Старуха вцепилась в его рукав и оттащила в сторону, совсем близко от нас.
– Заплатит… – зашепелявила она беззубыми деснами, и единственный ее верхний клык, черный, отвратительно влажный, то и дело седлал синюю, сморщенную губу. – Он заплатит, – хихикнула старуха. – А только и женихову копейку беречь надо, чтобы не корил потом…
– Фу, тетенька, бросьте! – прервал старуху жених. – Платите, что полагается, да и поедем в трактир обед кушать. Да и непозволительно барышню томить. Платите-с, без церемоний.

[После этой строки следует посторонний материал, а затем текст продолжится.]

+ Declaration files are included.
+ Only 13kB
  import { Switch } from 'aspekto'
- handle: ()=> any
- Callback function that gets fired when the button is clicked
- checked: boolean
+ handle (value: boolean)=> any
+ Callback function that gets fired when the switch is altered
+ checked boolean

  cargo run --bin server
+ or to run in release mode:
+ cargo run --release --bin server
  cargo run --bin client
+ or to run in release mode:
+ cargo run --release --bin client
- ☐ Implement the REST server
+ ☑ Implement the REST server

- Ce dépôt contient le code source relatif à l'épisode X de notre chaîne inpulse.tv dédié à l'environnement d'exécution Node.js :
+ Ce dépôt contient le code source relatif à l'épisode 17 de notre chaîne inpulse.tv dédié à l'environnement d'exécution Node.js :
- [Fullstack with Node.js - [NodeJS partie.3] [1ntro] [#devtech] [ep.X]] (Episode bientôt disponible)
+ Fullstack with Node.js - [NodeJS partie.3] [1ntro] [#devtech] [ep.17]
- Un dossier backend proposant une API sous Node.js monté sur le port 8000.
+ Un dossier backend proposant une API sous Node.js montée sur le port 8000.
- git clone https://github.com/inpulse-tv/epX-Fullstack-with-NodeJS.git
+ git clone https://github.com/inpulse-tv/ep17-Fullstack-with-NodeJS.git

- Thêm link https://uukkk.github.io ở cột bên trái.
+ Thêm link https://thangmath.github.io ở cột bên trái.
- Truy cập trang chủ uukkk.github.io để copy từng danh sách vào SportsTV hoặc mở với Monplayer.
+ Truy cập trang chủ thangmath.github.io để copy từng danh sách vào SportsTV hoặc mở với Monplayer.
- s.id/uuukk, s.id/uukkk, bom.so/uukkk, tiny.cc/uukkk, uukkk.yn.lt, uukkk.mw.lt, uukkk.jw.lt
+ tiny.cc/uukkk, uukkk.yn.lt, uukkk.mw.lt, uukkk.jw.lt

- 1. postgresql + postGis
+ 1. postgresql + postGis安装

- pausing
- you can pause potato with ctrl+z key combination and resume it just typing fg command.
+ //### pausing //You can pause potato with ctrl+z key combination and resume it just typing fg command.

– Благодари! – вскипевшим полушепотом сказала старуха, и коричневая, сморщенная рука ее с силой наклонила головку девушки. – Ну, благодари! Чего ты, ну!
Девушка молчала, прижав розовый подбородок к плечу и сгорбив спину.
– К ручке, к ручке подойди. У-у, тугоносая!.. – надрывалась старуха.
– Не надо к ручке, – сказал жених и потянулся к девушке. У него были темные, крошечные, как у нерпы, уши. Его вздутый живот в клетчатом жилете напомнил мне волынку, с которой однажды приходил к нам во двор старый чех, бродячий музыкант.
– Ну, улыбнись, капелька моя! – сказал он тонким дудочным голосом чревовещателя. Желтыми пухлыми пальцами диабетика он взял девушку за розовый, с ямочкой, подбородок. – А вот и не пущу, капелька! Улыбнись!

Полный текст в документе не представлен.